As used herein, a "neuroinflammatory process" refers to a process in which central stimulation of the sensory nerve initiates a reverse impulse that causes vasodilation, plasma extravasation and other inflammatory changes in peripheral tissues. Neurogenic inflammation is triggered by activation of c-fiber neurons of the peripheral nervous system, rather than by an immune event. Neuronal activity causes neuropeptide release and inflammation at sites different from the original stimulus.

As used herein, "epidural administration" refers to the delivery of a drug or drug formulation into the epidural space (also known as the "epidural space" or "epidural space") that is the outermost portion of the spinal canal. Which is a space within a tube (formed by the surrounding vertebrae) that is located outside of the dura mater (which encloses the arachnoid membrane, subarachnoid space, cerebrospinal fluid and spinal cord). For example, the epidural delivery may include delivery to an epidural space without direct injection to the nerve, or may include epidural delivery to nerve tissue.

As used herein, "nerve block" refers to the administration of an agent (e.g., a drug or a nerve-dissolving agent) around a particular nerve or nerve bundle such that the agent prevents the transmission of impulses through the nerve.

As used herein, "nerve lysis" refers to the application of a physical or chemical agent to a nerve to cause degeneration of the target nerve fibers. When nerve fibers degenerate, this results in an interruption of nerve signaling.
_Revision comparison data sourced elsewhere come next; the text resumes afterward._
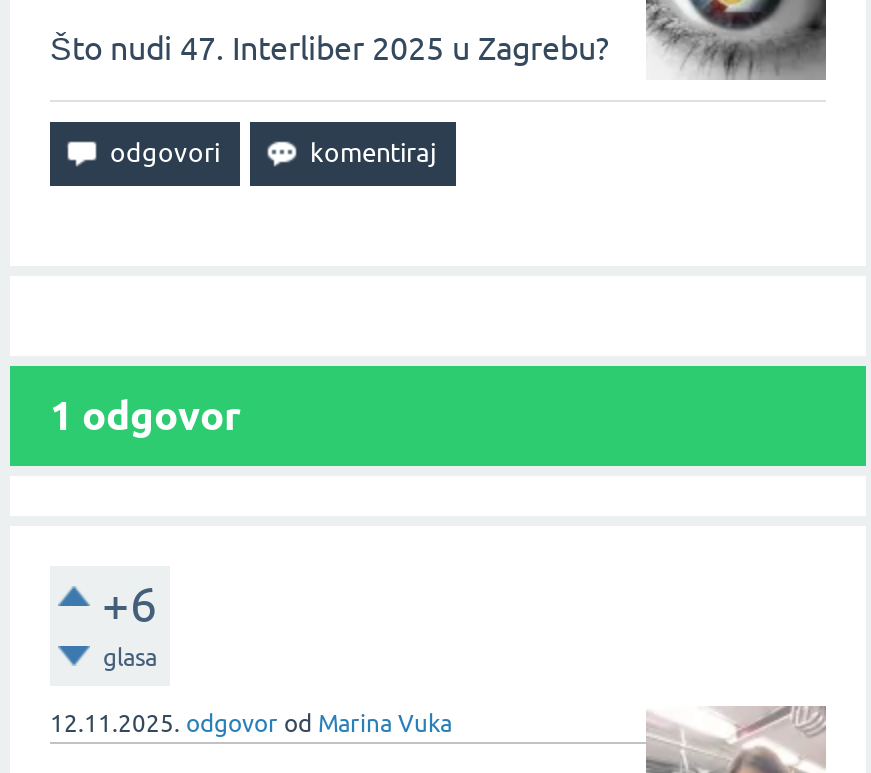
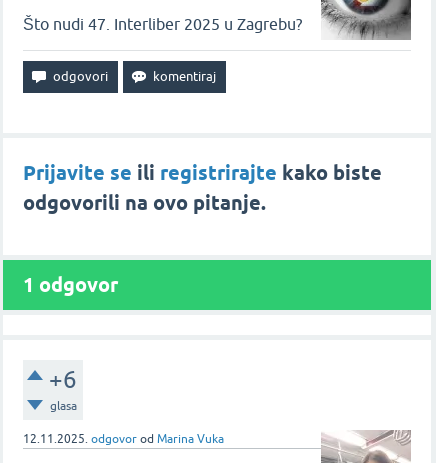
+ Prijavite se ili registrirajte kako biste
+ odgovorili na ovo pitanje.
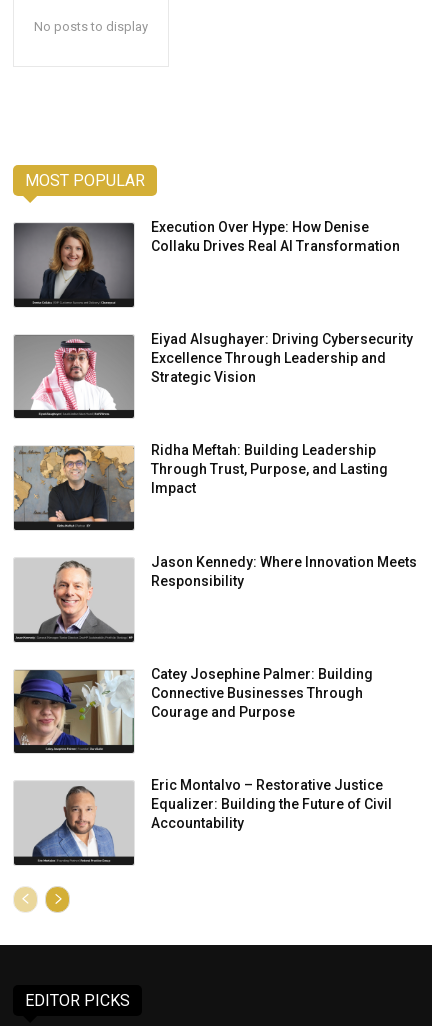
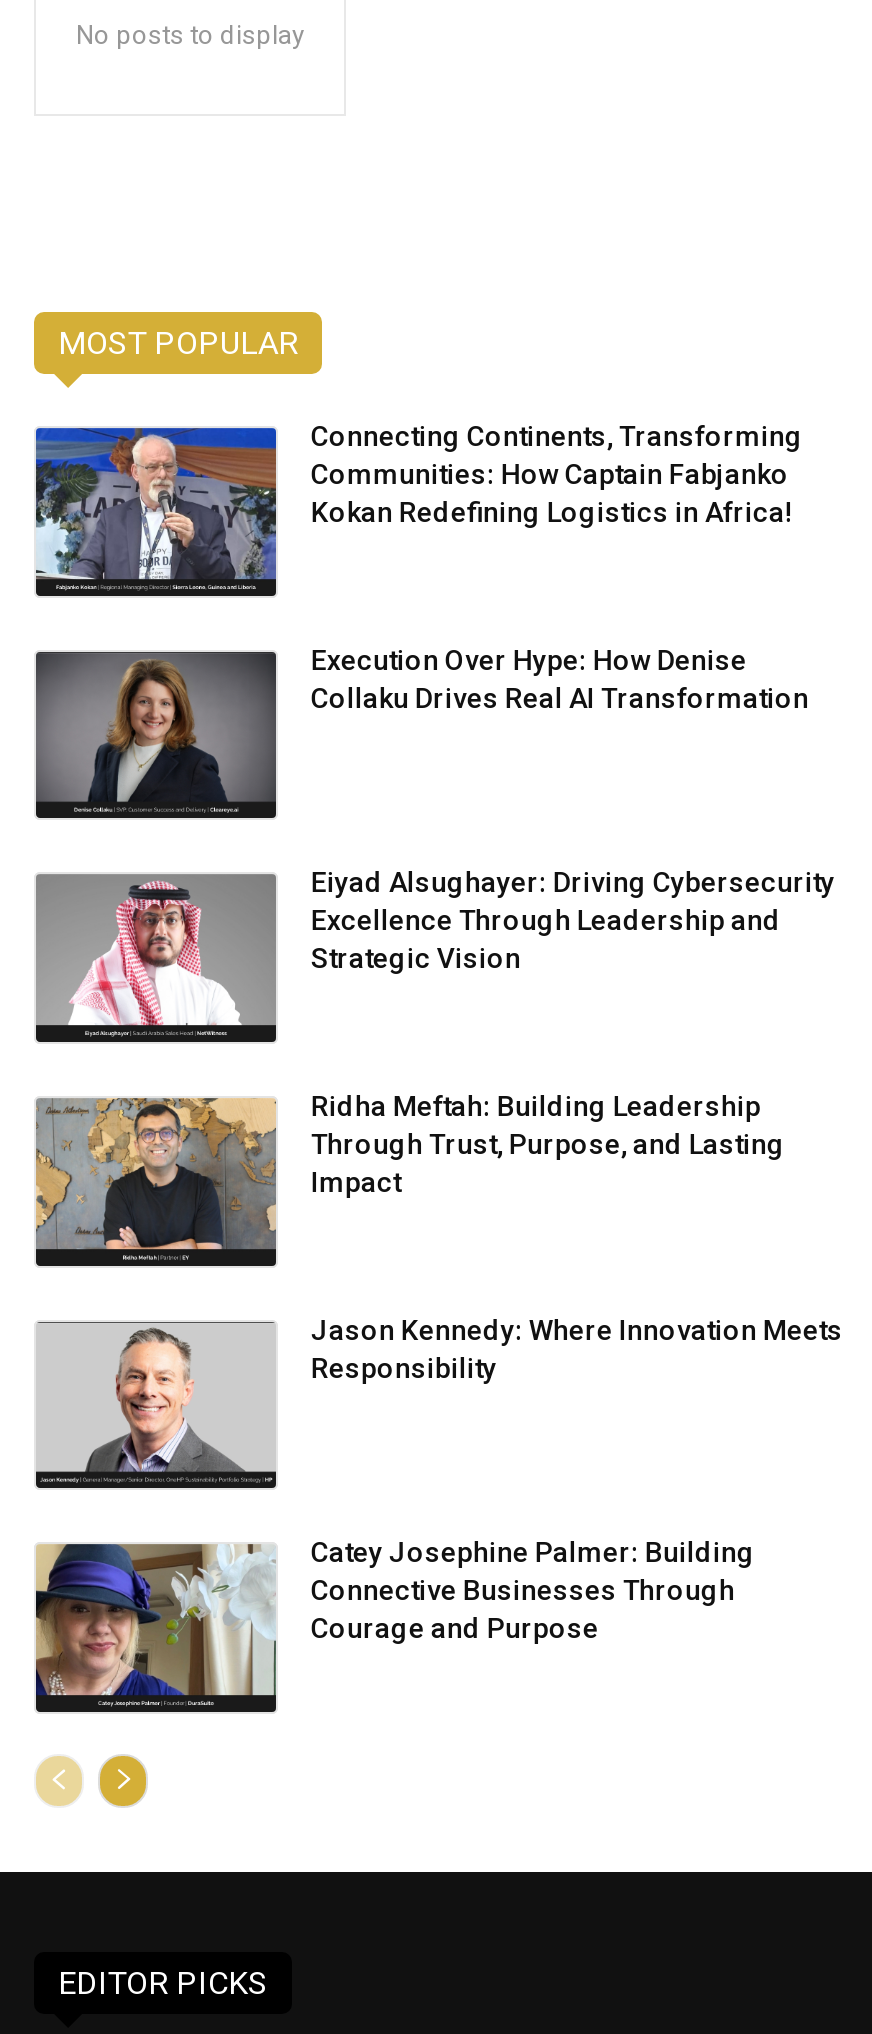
+ [image]
+ Connecting Continents, Transforming
+ Communities: How Captain Fabjanko
+ Kokan Redefining Logistics in Africa!

moved down: [image] | Execution Over Hype: How Denise | Collaku Drives Real AI Transformation | ... | Connective Businesses Through | Courage and Purpose

- [image]
- Eric Montalvo – Restorative Justice
- Equalizer: Building the Future of Civil
- Accountability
As used herein, "nerve-dissolving agent" refers to a chemical agent that can be used to ablate nerve fibers, such as alcohol, phenol, glycerol, and the like; ammonium salts such as ammonium chloride; aminoglycosides, such as streptomycin or gentamicin; chlorocresol; hypertonic saline; hypotonic solutions or neurotoxins.

As used herein, "periganglion administration" refers to the delivery of a drug or pharmaceutical formulation to the vicinity of the ganglion.

As used herein, "administration by local infiltration" refers to the delivery of a drug or drug formulation by injection to affect nerve tissue in a limited area.

As used herein, "radiofrequency ablation" (RFA), also known as electrocautery, refers to an ablation process that uses heat generated by medium frequency alternating current (e.g., in the range of 350-500 kHz). The radio frequency current does not directly stimulate the nerve.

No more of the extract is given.